**WHAT THE TASK REQUIRES**:
Once the pictures have been set aside, copy every remaining entry exactly.

━━ GIVEN INFORMATION ━━

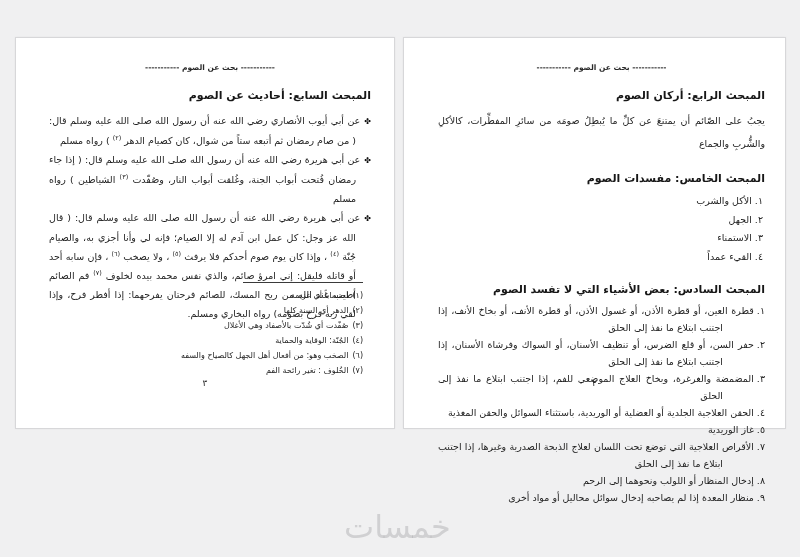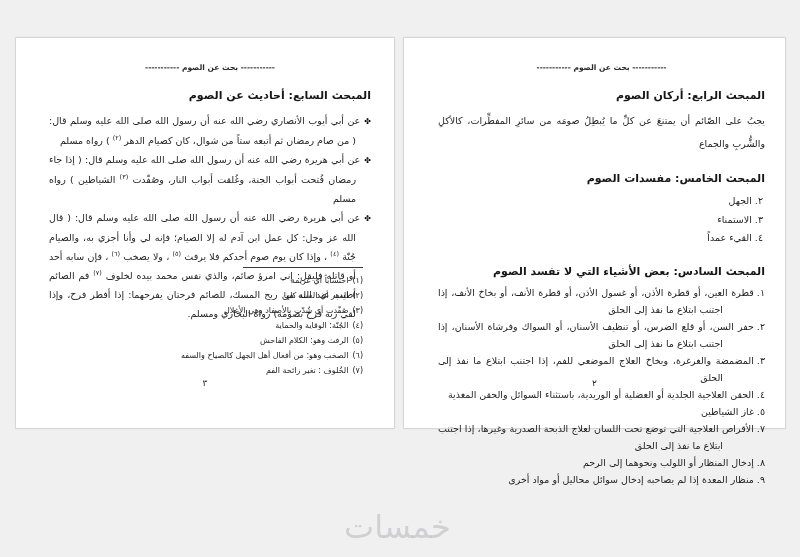--- a/index.html
+++ b/index.html
@@ -85,62 +85,62 @@
       <div>
 
           <div class="footnote"><span class="fn-num">(١)</span><span>احتساباً أي عزيمة</span></div>
 
           <div class="footnote"><span class="fn-num">(٢)</span><span>الدهر أي السنة كلها</span></div>
 
           <div class="footnote"><span class="fn-num">(٣)</span><span>صُفّدت أي شُدّت بالأصفاد وهي الأغلال</span></div>
 
           <div class="footnote"><span class="fn-num">(٤)</span><span>الجُنّة: الوقاية والحماية</span></div>
 
-          <div class="footnote"><span class="fn-num">(٥)</span><span>الرفث وهو: الكلام الفاحش</span></div>
 
           <div class="footnote"><span class="fn-num">(٦)</span><span>الصخب وهو: من أفعال أهل الجهل كالصياح والسفه</span></div>
 
           <div class="footnote"><span class="fn-num">(٧)</span><span>الخُلوف : تغير رائحة الفم</span></div>
         </div>
     </div>
     <div class="pagenum">٣</div>
   </div>
 </div>
 
 <div class="page" id="page-right">
   <div class="inner">
     <div class="running-head">----------- بحث عن الصوم -----------</div>
 
     <div class="heading">المبحث الرابع: أركان الصوم</div>
     <div class="para">يجبُ على الصّائم أن يمتنعَ عن كلِّ ما يُبطِلُ صومَه من سائرِ المفطِّرات، كالأكلِ والشُّربِ والجماع</div>
 
     <div class="heading">المبحث الخامس: مفسدات الصوم</div>
     <div class="numlist-plain">
 
+        <div class="num-item"><span class="num">١.</span><span class="ntext">الأكل والشرب</span></div>
 
         <div class="num-item"><span class="num">٢.</span><span class="ntext">الجهل</span></div>
 
         <div class="num-item"><span class="num">٣.</span><span class="ntext">الاستمناء</span></div>
 
         <div class="num-item"><span class="num">٤.</span><span class="ntext">القيء عمداً</span></div>
 
       </div>
 
     <div class="heading">المبحث السادس: بعض الأشياء التي لا تفسد الصوم</div>
     <div class="numlist-wrap">
 
         <div class="num-item"><span class="num">١.</span><span class="ntext">قطرة العين، أو قطرة الأذن، أو غسول الأذن، أو قطرة الأنف، أو بخاخ الأنف، إذا اجتنب ابتلاع ما نفذ إلى الحلق</span></div>
 
         <div class="num-item"><span class="num">٢.</span><span class="ntext">حفر السن، أو قلع الضرس، أو تنظيف الأسنان، أو السواك وفرشاة الأسنان، إذا اجتنب ابتلاع ما نفذ إلى الحلق</span></div>
 
         <div class="num-item"><span class="num">٣.</span><span class="ntext">المضمضة والغرغرة، وبخاخ العلاج الموضعي للفم، إذا اجتنب ابتلاع ما نفذ إلى الحلق</span></div>
 
         <div class="num-item"><span class="num">٤.</span><span class="ntext">الحقن العلاجية الجلدية أو العضلية أو الوريدية، باستثناء السوائل والحقن المغذية</span></div>
 
-        <div class="num-item"><span class="num">٥.</span><span class="ntext">غاز الشياطين</span></div>
+        <div class="num-item"><span class="num">٥.</span><span class="ntext">غاز الوريدية</span></div>
 
 
         <div class="num-item"><span class="num">٧.</span><span class="ntext">الأقراص العلاجية التي توضع تحت اللسان لعلاج الذبحة الصدرية وغيرها، إذا اجتنب ابتلاع ما نفذ إلى الحلق</span></div>
 
         <div class="num-item"><span class="num">٨.</span><span class="ntext">إدخال المنظار أو اللولب ونحوهما إلى الرحم</span></div>
 
         <div class="num-item"><span class="num">٩.</span><span class="ntext">منظار المعدة إذا لم يصاحبه إدخال سوائل محاليل أو مواد أخرى</span></div>
       </div>
 
     <div class="pagenum">٢</div>

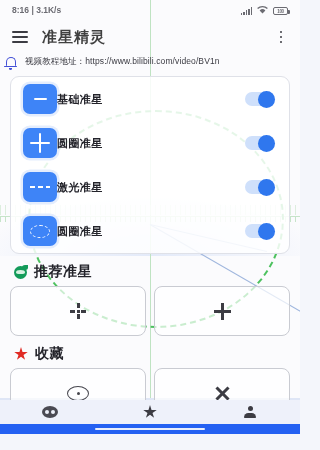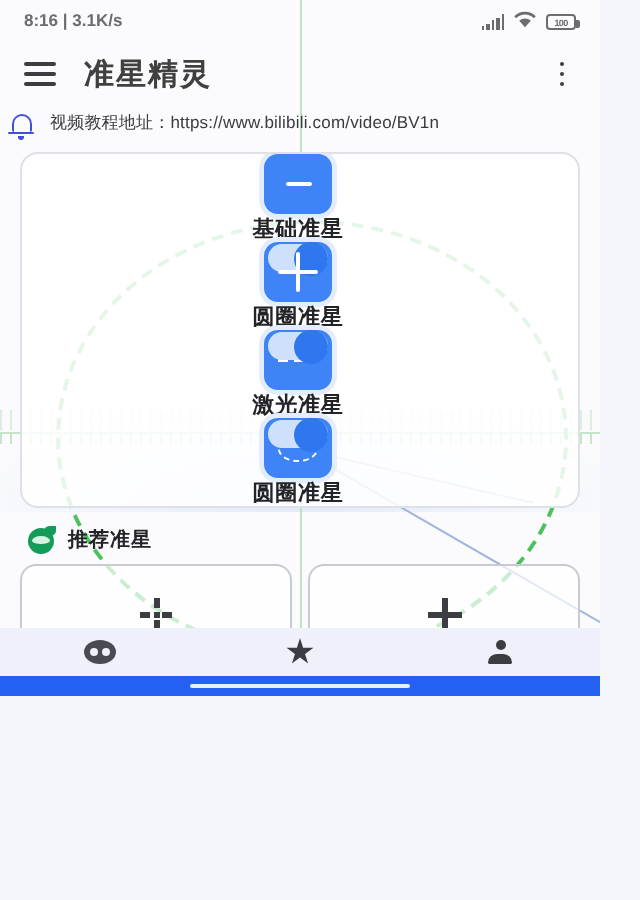--- a/index.html
+++ b/index.html
@@ -3,21 +3,21 @@
 <meta charset="utf-8">
 <style>
   * { margin:0; padding:0; box-sizing:border-box; }
   html,body { width:300px; height:450px; }
   body {
     font-family:"Liberation Sans","DejaVu Sans",sans-serif;
     background:#f4f6fb;
     overflow:hidden;
     position:relative;
   }
-  .phone { width:300px; height:348px; position:relative; background:#fbfbfd; overflow:hidden; }
+  .phone { width:300px; height:434px; position:relative; background:#fbfbfd; overflow:hidden; }
 
   
   .bg-deco { position:absolute; inset:0; pointer-events:none; z-index:0; }
   .bg-vline {
     position:absolute; left:150px; top:0; width:1px; height:434px;
     background:#bfe3c2;
   }
   .bg-ruler {
     position:absolute; left:0; top:216px; width:300px; height:12px;
     border-top:1px solid #bde0c0;
@@ -111,21 +111,20 @@
   }
 
   
   .list-card {
     position:relative; z-index:2; margin:0 10px; background:rgba(255,255,255,.86);
     border:1px solid #dfe1e8; border-radius:9px; overflow:hidden;
   }
   .row {
     display:flex; align-items:center; height:44px; padding:0 14px 0 12px; gap:0;
     cursor:pointer;
-    flex-direction:column;
   }
   .ic-tile {
     width:34px; height:30px; border-radius:7px; background:#3e84f7; flex:none;
     display:flex; align-items:center; justify-content:center;
     box-shadow:0 0 0 2.5px #e4edfd;
   }
   .g-dash { width:13px; height:2.2px; background:#fff; border-radius:1px; }
   .g-plus { width:20px; height:20px; position:relative; }
   .g-plus:before,.g-plus:after {
     content:""; position:absolute; background:#fff; border-radius:1px;
@@ -147,21 +146,21 @@
   .switch i {
     position:absolute; right:0; top:-1.5px; width:17px; height:17px;
     border-radius:50%; background:#2f77ee; display:block;
   }
 
   
   .sec-head {
     position:relative; z-index:2; display:flex; align-items:center; gap:7px;
     padding:9px 0 5px 14px;
   }
-  .sec-title { font-size:10px; font-weight:bold; color:#23232a; letter-spacing:.5px; }
+  .sec-title { font-size:14px; font-weight:bold; color:#23232a; letter-spacing:.5px; }
   .globe-ic {
     width:13px; height:13px; border-radius:50%; background:#149b5a; position:relative; flex:none;
   }
   .globe-ic:before {
     content:""; position:absolute; left:2px; top:4.5px; width:9px; height:4px;
     background:#d8f2e2; border-radius:50% 50% 50% 50%/60% 60% 40% 40%;
   }
   .globe-ic:after {
     content:""; position:absolute; left:8px; top:-1px; width:6px; height:5px;
     background:#149b5a; border-radius:50% 0 50% 0;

━━━

**SOLUTION FOR THIS EXERCISE**:
--- a/index.html
+++ b/index.html
@@ -85,62 +85,62 @@
       <div>
 
           <div class="footnote"><span class="fn-num">(١)</span><span>احتساباً أي عزيمة</span></div>
 
           <div class="footnote"><span class="fn-num">(٢)</span><span>الدهر أي السنة كلها</span></div>
 
           <div class="footnote"><span class="fn-num">(٣)</span><span>صُفّدت أي شُدّت بالأصفاد وهي الأغلال</span></div>
 
           <div class="footnote"><span class="fn-num">(٤)</span><span>الجُنّة: الوقاية والحماية</span></div>
 
-          <div class="footnote"><span class="fn-num">(٥)</span><span>الرفث وهو: الكلام الفاحش</span></div>
 
           <div class="footnote"><span class="fn-num">(٦)</span><span>الصخب وهو: من أفعال أهل الجهل كالصياح والسفه</span></div>
 
           <div class="footnote"><span class="fn-num">(٧)</span><span>الخُلوف : تغير رائحة الفم</span></div>
         </div>
     </div>
     <div class="pagenum">٣</div>
   </div>
 </div>
 
 <div class="page" id="page-right">
   <div class="inner">
     <div class="running-head">----------- بحث عن الصوم -----------</div>
 
     <div class="heading">المبحث الرابع: أركان الصوم</div>
     <div class="para">يجبُ على الصّائم أن يمتنعَ عن كلِّ ما يُبطِلُ صومَه من سائرِ المفطِّرات، كالأكلِ والشُّربِ والجماع</div>
 
     <div class="heading">المبحث الخامس: مفسدات الصوم</div>
     <div class="numlist-plain">
 
+        <div class="num-item"><span class="num">١.</span><span class="ntext">الأكل والشرب</span></div>
 
         <div class="num-item"><span class="num">٢.</span><span class="ntext">الجهل</span></div>
 
         <div class="num-item"><span class="num">٣.</span><span class="ntext">الاستمناء</span></div>
 
         <div class="num-item"><span class="num">٤.</span><span class="ntext">القيء عمداً</span></div>
 
       </div>
 
     <div class="heading">المبحث السادس: بعض الأشياء التي لا تفسد الصوم</div>
     <div class="numlist-wrap">
 
         <div class="num-item"><span class="num">١.</span><span class="ntext">قطرة العين، أو قطرة الأذن، أو غسول الأذن، أو قطرة الأنف، أو بخاخ الأنف، إذا اجتنب ابتلاع ما نفذ إلى الحلق</span></div>
 
         <div class="num-item"><span class="num">٢.</span><span class="ntext">حفر السن، أو قلع الضرس، أو تنظيف الأسنان، أو السواك وفرشاة الأسنان، إذا اجتنب ابتلاع ما نفذ إلى الحلق</span></div>
 
         <div class="num-item"><span class="num">٣.</span><span class="ntext">المضمضة والغرغرة، وبخاخ العلاج الموضعي للفم، إذا اجتنب ابتلاع ما نفذ إلى الحلق</span></div>
 
         <div class="num-item"><span class="num">٤.</span><span class="ntext">الحقن العلاجية الجلدية أو العضلية أو الوريدية، باستثناء السوائل والحقن المغذية</span></div>
 
-        <div class="num-item"><span class="num">٥.</span><span class="ntext">غاز الشياطين</span></div>
+        <div class="num-item"><span class="num">٥.</span><span class="ntext">غاز الوريدية</span></div>
 
 
         <div class="num-item"><span class="num">٧.</span><span class="ntext">الأقراص العلاجية التي توضع تحت اللسان لعلاج الذبحة الصدرية وغيرها، إذا اجتنب ابتلاع ما نفذ إلى الحلق</span></div>
 
         <div class="num-item"><span class="num">٨.</span><span class="ntext">إدخال المنظار أو اللولب ونحوهما إلى الرحم</span></div>
 
         <div class="num-item"><span class="num">٩.</span><span class="ntext">منظار المعدة إذا لم يصاحبه إدخال سوائل محاليل أو مواد أخرى</span></div>
       </div>
 
     <div class="pagenum">٢</div>

--- a/index.html
+++ b/index.html
@@ -3,21 +3,21 @@
 <meta charset="utf-8">
 <style>
   * { margin:0; padding:0; box-sizing:border-box; }
   html,body { width:300px; height:450px; }
   body {
     font-family:"Liberation Sans","DejaVu Sans",sans-serif;
     background:#f4f6fb;
     overflow:hidden;
     position:relative;
   }
-  .phone { width:300px; height:348px; position:relative; background:#fbfbfd; overflow:hidden; }
+  .phone { width:300px; height:434px; position:relative; background:#fbfbfd; overflow:hidden; }
 
   
   .bg-deco { position:absolute; inset:0; pointer-events:none; z-index:0; }
   .bg-vline {
     position:absolute; left:150px; top:0; width:1px; height:434px;
     background:#bfe3c2;
   }
   .bg-ruler {
     position:absolute; left:0; top:216px; width:300px; height:12px;
     border-top:1px solid #bde0c0;
@@ -111,21 +111,20 @@
   }
 
   
   .list-card {
     position:relative; z-index:2; margin:0 10px; background:rgba(255,255,255,.86);
     border:1px solid #dfe1e8; border-radius:9px; overflow:hidden;
   }
   .row {
     display:flex; align-items:center; height:44px; padding:0 14px 0 12px; gap:0;
     cursor:pointer;
-    flex-direction:column;
   }
   .ic-tile {
     width:34px; height:30px; border-radius:7px; background:#3e84f7; flex:none;
     display:flex; align-items:center; justify-content:center;
     box-shadow:0 0 0 2.5px #e4edfd;
   }
   .g-dash { width:13px; height:2.2px; background:#fff; border-radius:1px; }
   .g-plus { width:20px; height:20px; position:relative; }
   .g-plus:before,.g-plus:after {
     content:""; position:absolute; background:#fff; border-radius:1px;
@@ -147,21 +146,21 @@
   .switch i {
     position:absolute; right:0; top:-1.5px; width:17px; height:17px;
     border-radius:50%; background:#2f77ee; display:block;
   }
 
   
   .sec-head {
     position:relative; z-index:2; display:flex; align-items:center; gap:7px;
     padding:9px 0 5px 14px;
   }
-  .sec-title { font-size:10px; font-weight:bold; color:#23232a; letter-spacing:.5px; }
+  .sec-title { font-size:14px; font-weight:bold; color:#23232a; letter-spacing:.5px; }
   .globe-ic {
     width:13px; height:13px; border-radius:50%; background:#149b5a; position:relative; flex:none;
   }
   .globe-ic:before {
     content:""; position:absolute; left:2px; top:4.5px; width:9px; height:4px;
     background:#d8f2e2; border-radius:50% 50% 50% 50%/60% 60% 40% 40%;
   }
   .globe-ic:after {
     content:""; position:absolute; left:8px; top:-1px; width:6px; height:5px;
     background:#149b5a; border-radius:50% 0 50% 0;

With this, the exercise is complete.